◆ **Prompt**: Look through the data for the string "words". Copy every line where it is found.

◆ **Extracted entries**:
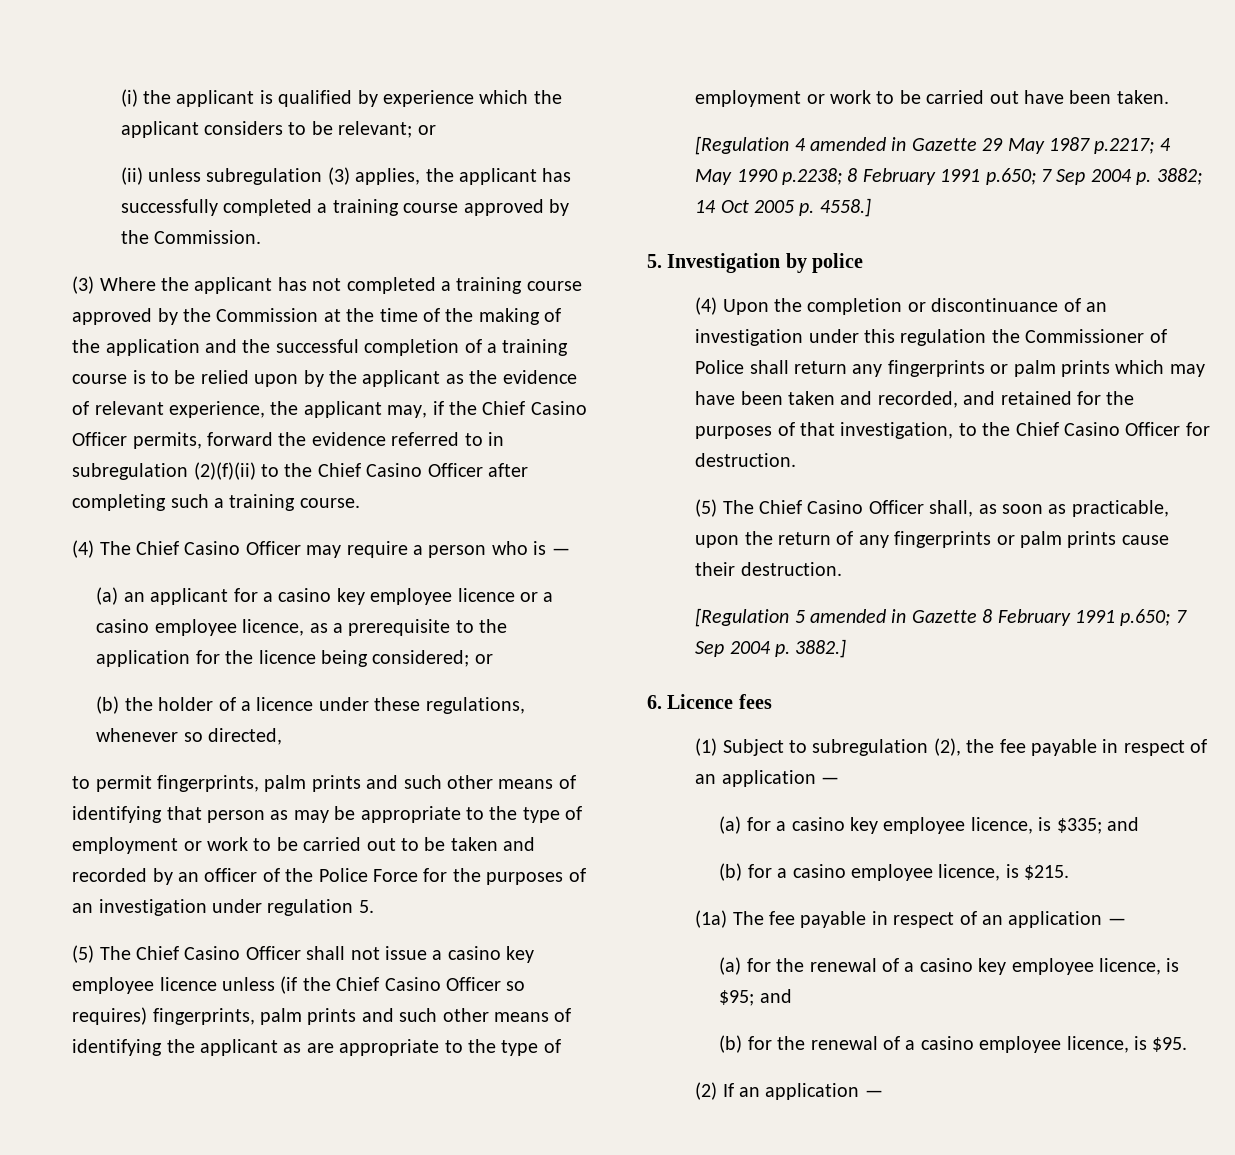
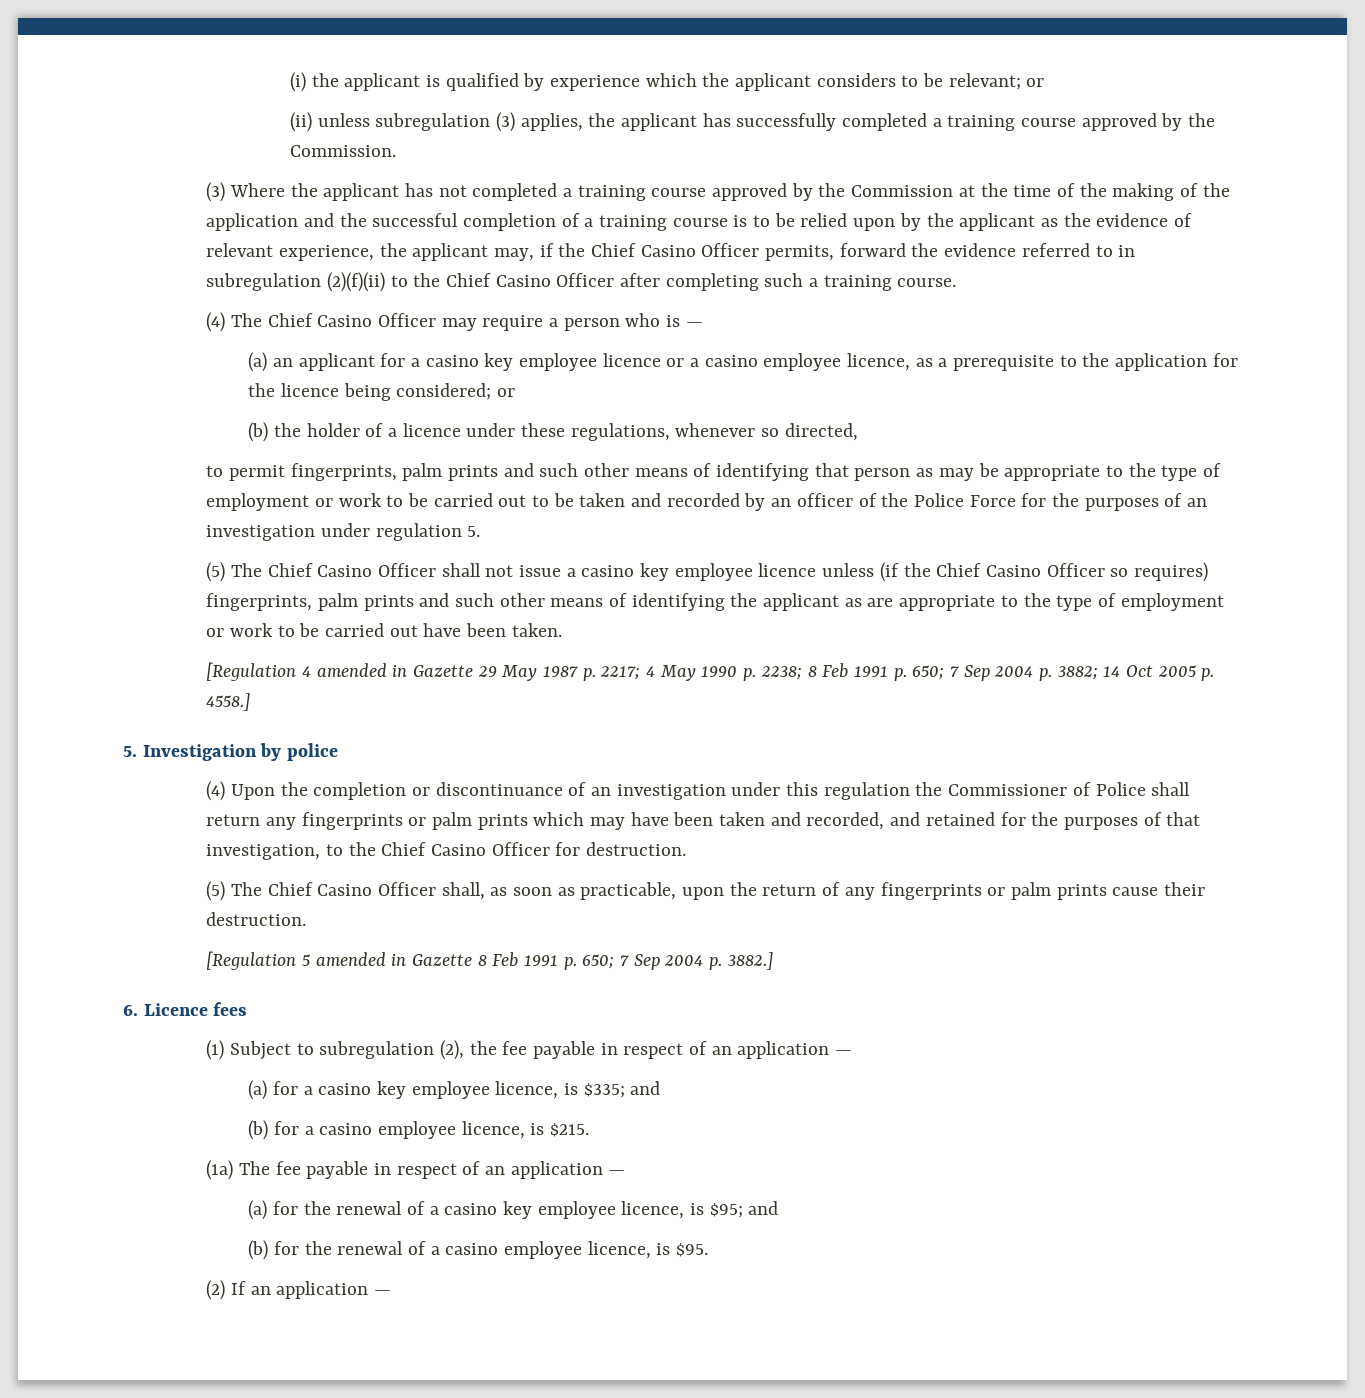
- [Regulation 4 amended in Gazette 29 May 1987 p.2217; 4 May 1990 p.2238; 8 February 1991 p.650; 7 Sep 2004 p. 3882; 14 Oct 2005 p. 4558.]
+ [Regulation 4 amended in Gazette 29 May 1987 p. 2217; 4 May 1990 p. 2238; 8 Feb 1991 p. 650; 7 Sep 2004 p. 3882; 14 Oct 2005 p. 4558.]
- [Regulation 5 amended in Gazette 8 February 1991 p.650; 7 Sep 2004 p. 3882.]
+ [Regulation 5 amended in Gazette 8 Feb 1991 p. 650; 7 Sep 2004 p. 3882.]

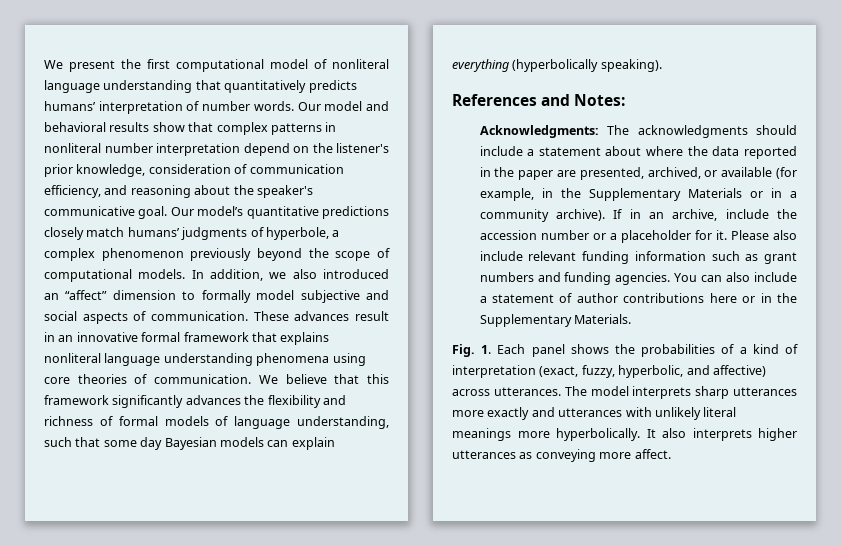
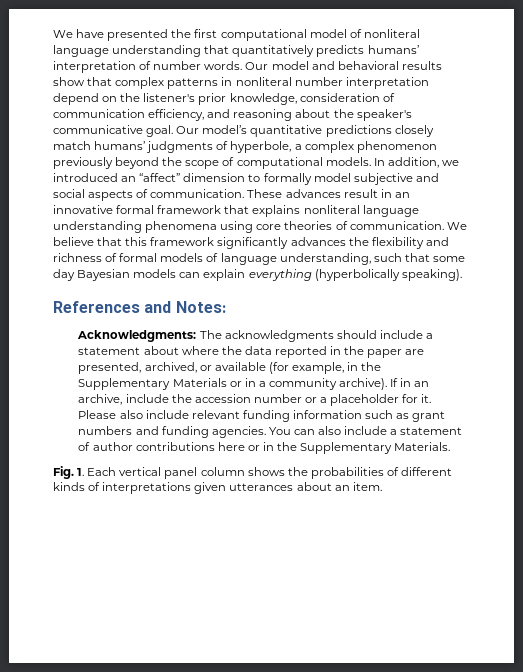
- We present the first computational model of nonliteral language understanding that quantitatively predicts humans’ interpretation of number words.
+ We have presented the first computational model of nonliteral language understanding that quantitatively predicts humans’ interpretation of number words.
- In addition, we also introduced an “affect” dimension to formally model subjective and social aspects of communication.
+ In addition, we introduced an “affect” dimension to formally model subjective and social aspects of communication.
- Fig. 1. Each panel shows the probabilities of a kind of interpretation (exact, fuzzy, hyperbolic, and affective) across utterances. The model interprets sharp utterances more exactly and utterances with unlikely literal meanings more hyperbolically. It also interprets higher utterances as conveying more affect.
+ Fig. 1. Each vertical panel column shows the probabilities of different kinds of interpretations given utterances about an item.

◆ **Output**:
- We present the first computational model of nonliteral language understanding that quantitatively predicts humans’ interpretation of number words.
+ We have presented the first computational model of nonliteral language understanding that quantitatively predicts humans’ interpretation of number words.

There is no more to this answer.